• [Data]
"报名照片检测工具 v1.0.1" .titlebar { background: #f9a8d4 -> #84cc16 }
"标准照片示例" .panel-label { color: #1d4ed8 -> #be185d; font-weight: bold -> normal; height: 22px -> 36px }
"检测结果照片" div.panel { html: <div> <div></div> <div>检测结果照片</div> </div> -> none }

* * *

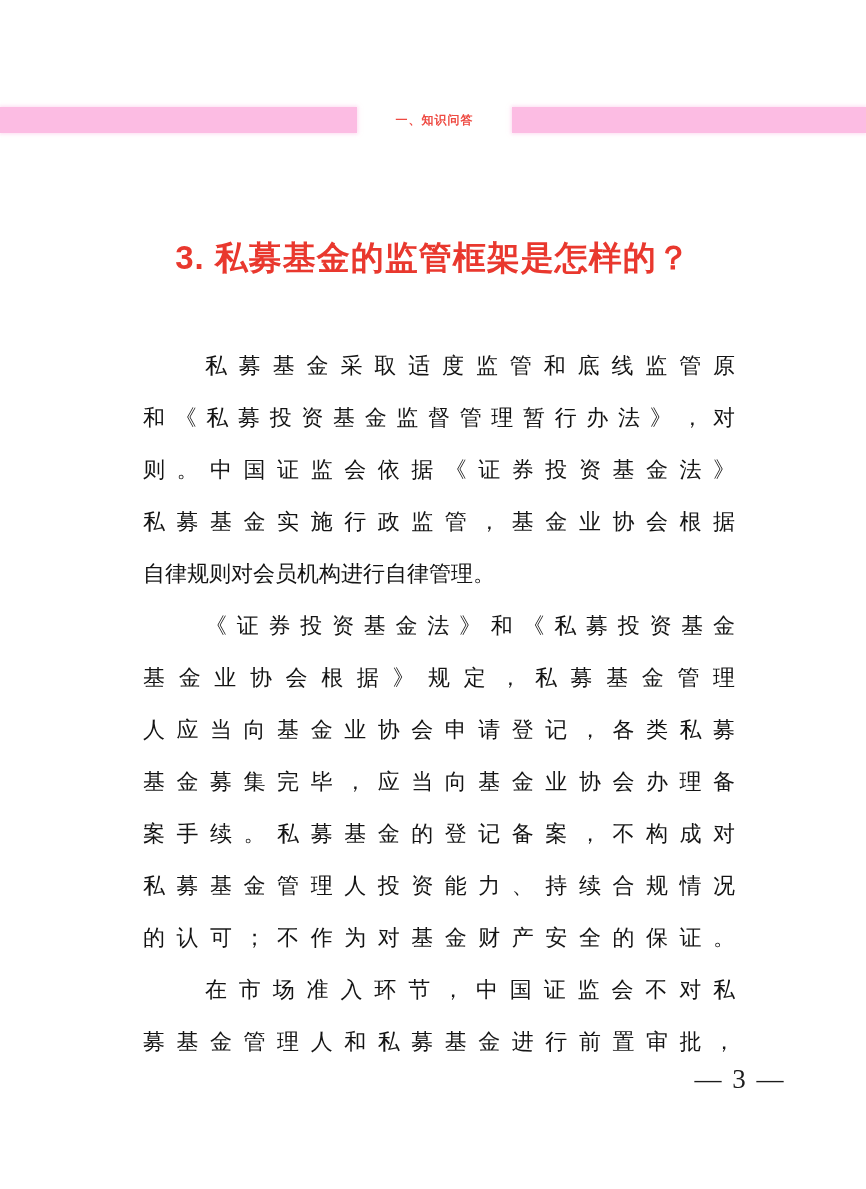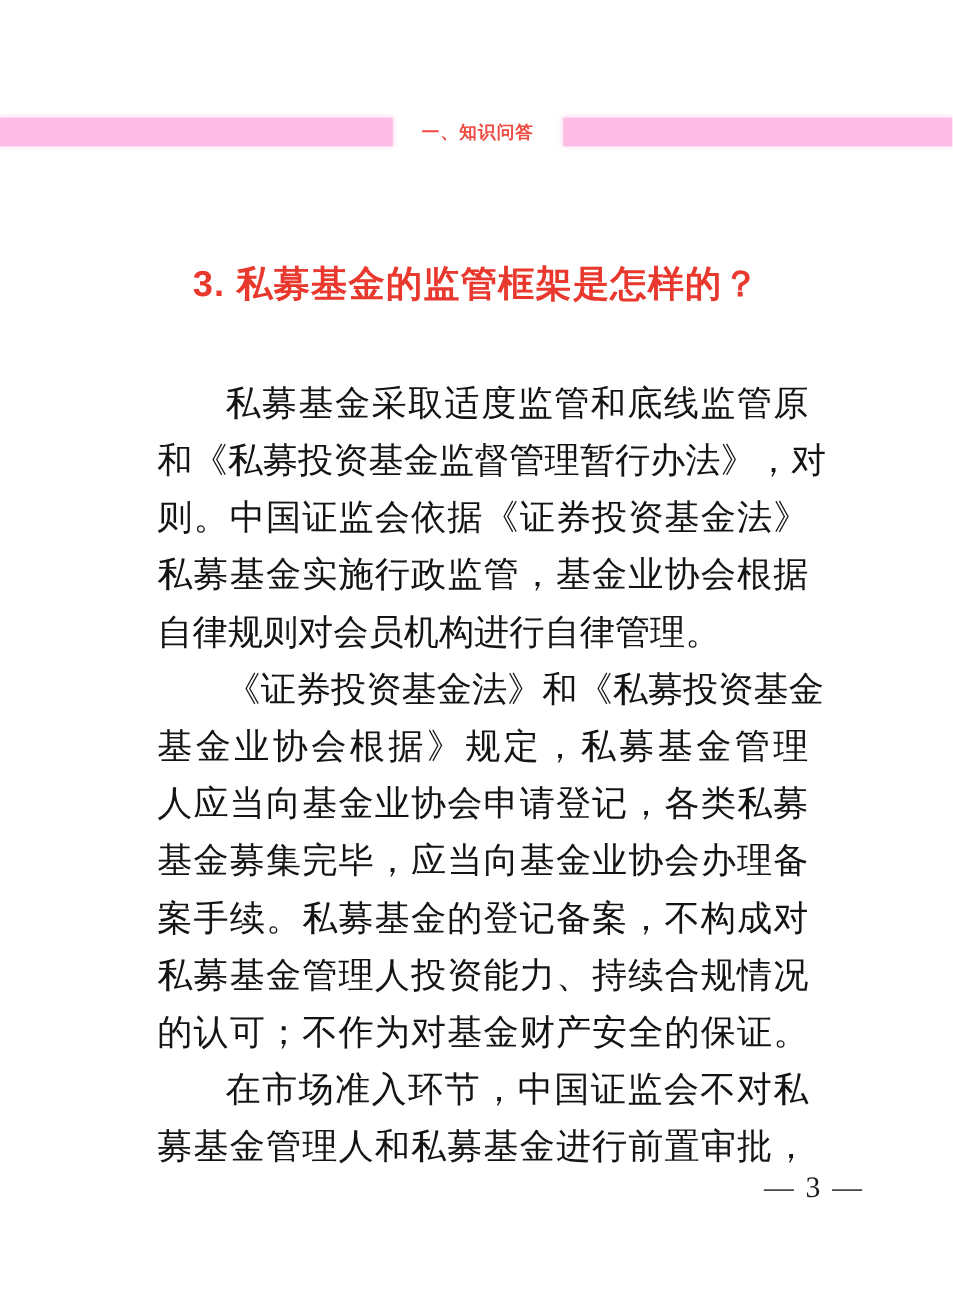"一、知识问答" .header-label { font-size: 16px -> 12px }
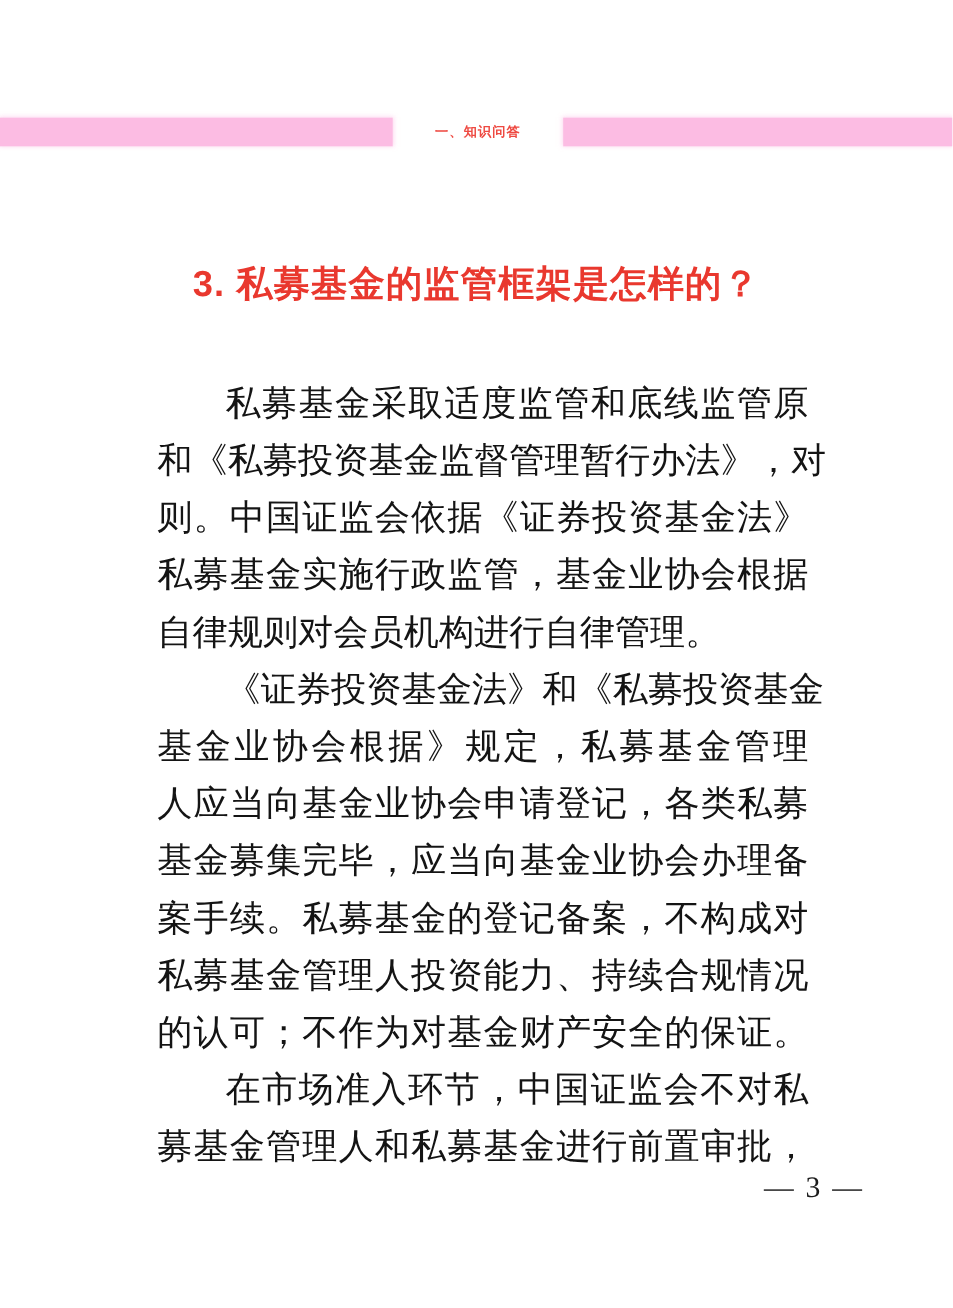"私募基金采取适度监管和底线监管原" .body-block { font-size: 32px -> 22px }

• [What is required] Referring to the material above, set down exactly the lines between the line with "color: #1d4ed8 ->" and the line with "html: <div> <div></div>", inclusive, and no other lines.

• [Finished exercise]
"标准照片示例" .panel-label { color: #1d4ed8 -> #be185d; font-weight: bold -> normal; height: 22px -> 36px }
"检测结果照片" div.panel { html: <div> <div></div> <div>检测结果照片</div> </div> -> none }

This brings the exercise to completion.